> Exercise details: Search the entries for lines that contain the word "page", and report each one found.

======== Dataset extract

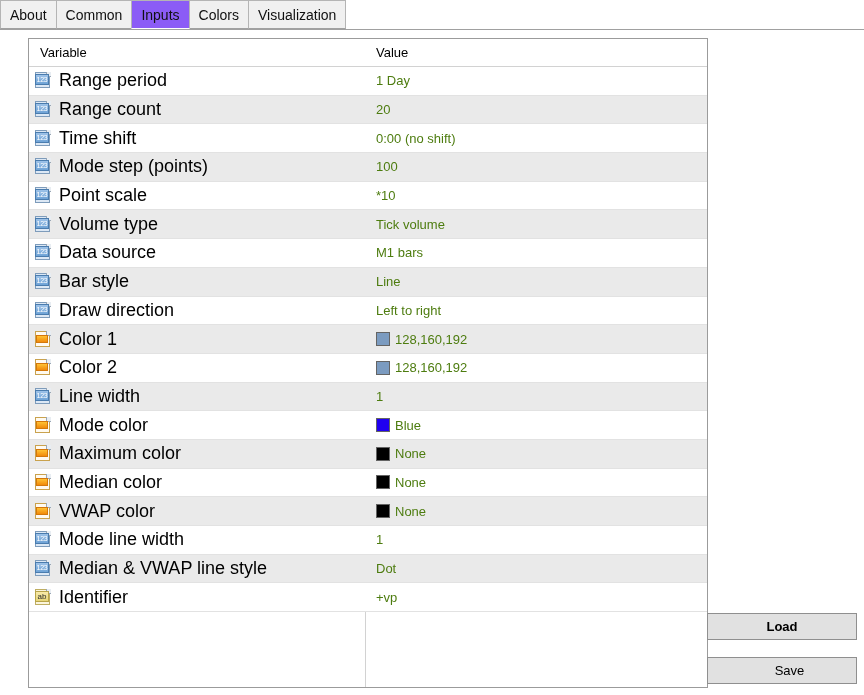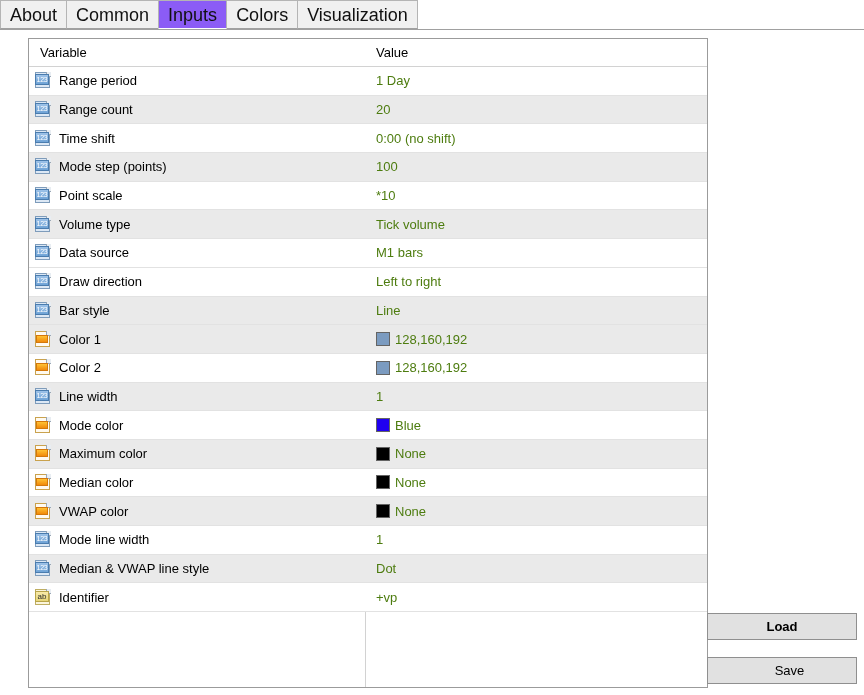--- a/index.html
+++ b/index.html
@@ -44,7 +44,7 @@
     border: 1px solid #b4b4b4;
     border-bottom: 1px solid #a0a0a0;
     margin-right: -1px;
-    font-size: 18px;
+    font-size: 14px;
     color: #101010;
     cursor: default;
     user-select: none;

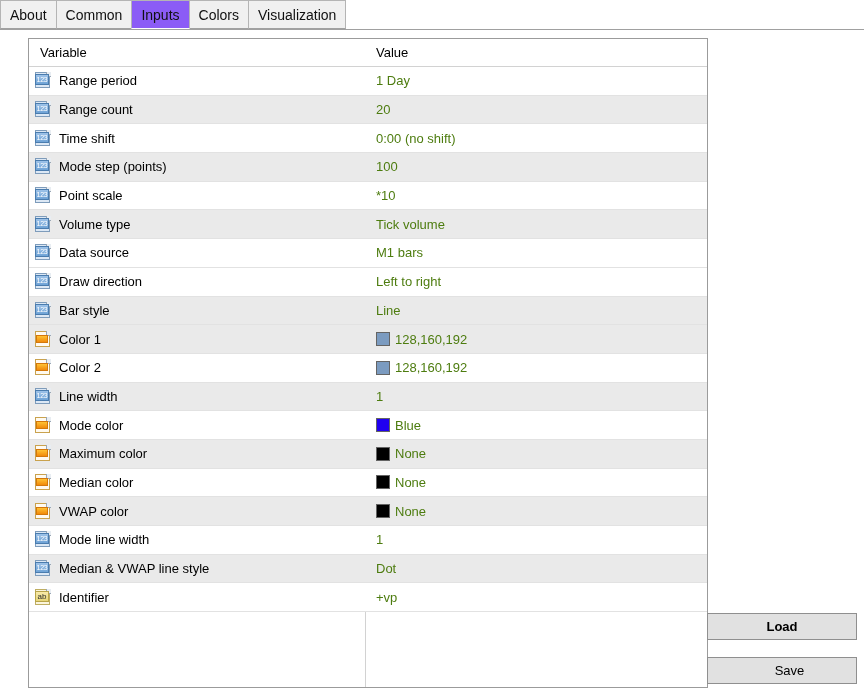--- a/index.html
+++ b/index.html
@@ -118,7 +118,7 @@
     align-items: center;
     white-space: nowrap;
   }
-  .var-label { margin-left: 7px; font-size: 13px; color: #000; }
+  .var-label { margin-left: 7px; font-size: 18px; color: #000; }
   .val-label { font-size: 13px; color: #4d7c0f; }
 
   

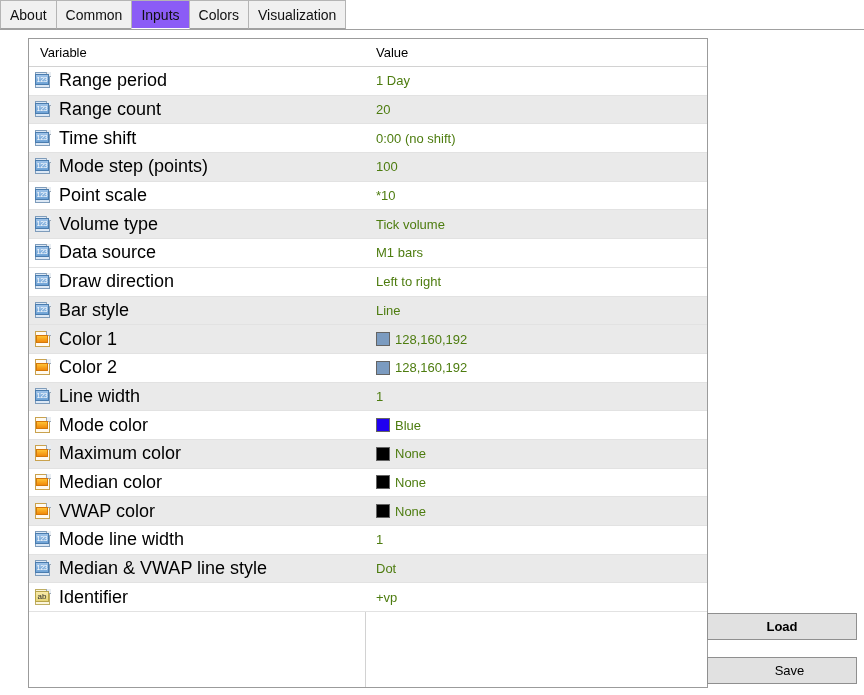--- a/index.html
+++ b/index.html
@@ -328,6 +328,19 @@
           <span class="val-label">M1 bars</span>
         </div>
       </div>
+      <div class="row alt">
+        <div class="cell-var">
+          <span class="ticon num">
+            <span class="page"></span>
+            <span class="fold"></span>
+            <span class="badge">123</span>
+          </span>
+          <span class="var-label">Bar style</span>
+        </div>
+        <div class="cell-val">
+          <span class="val-label">Line</span>
+        </div>
+      </div>
       <div class="row">
         <div class="cell-var">
           <span class="ticon num">
@@ -339,19 +352,6 @@
         </div>
         <div class="cell-val">
           <span class="val-label">Left to right</span>
-        </div>
-      </div>
-      <div class="row alt">
-        <div class="cell-var">
-          <span class="ticon num">
-            <span class="page"></span>
-            <span class="fold"></span>
-            <span class="badge">123</span>
-          </span>
-          <span class="var-label">Bar style</span>
-        </div>
-        <div class="cell-val">
-          <span class="val-label">Line</span>
         </div>
       </div>
       <div class="row alt">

================

> Result:
+            <span class="page"></span>
-            <span class="page"></span>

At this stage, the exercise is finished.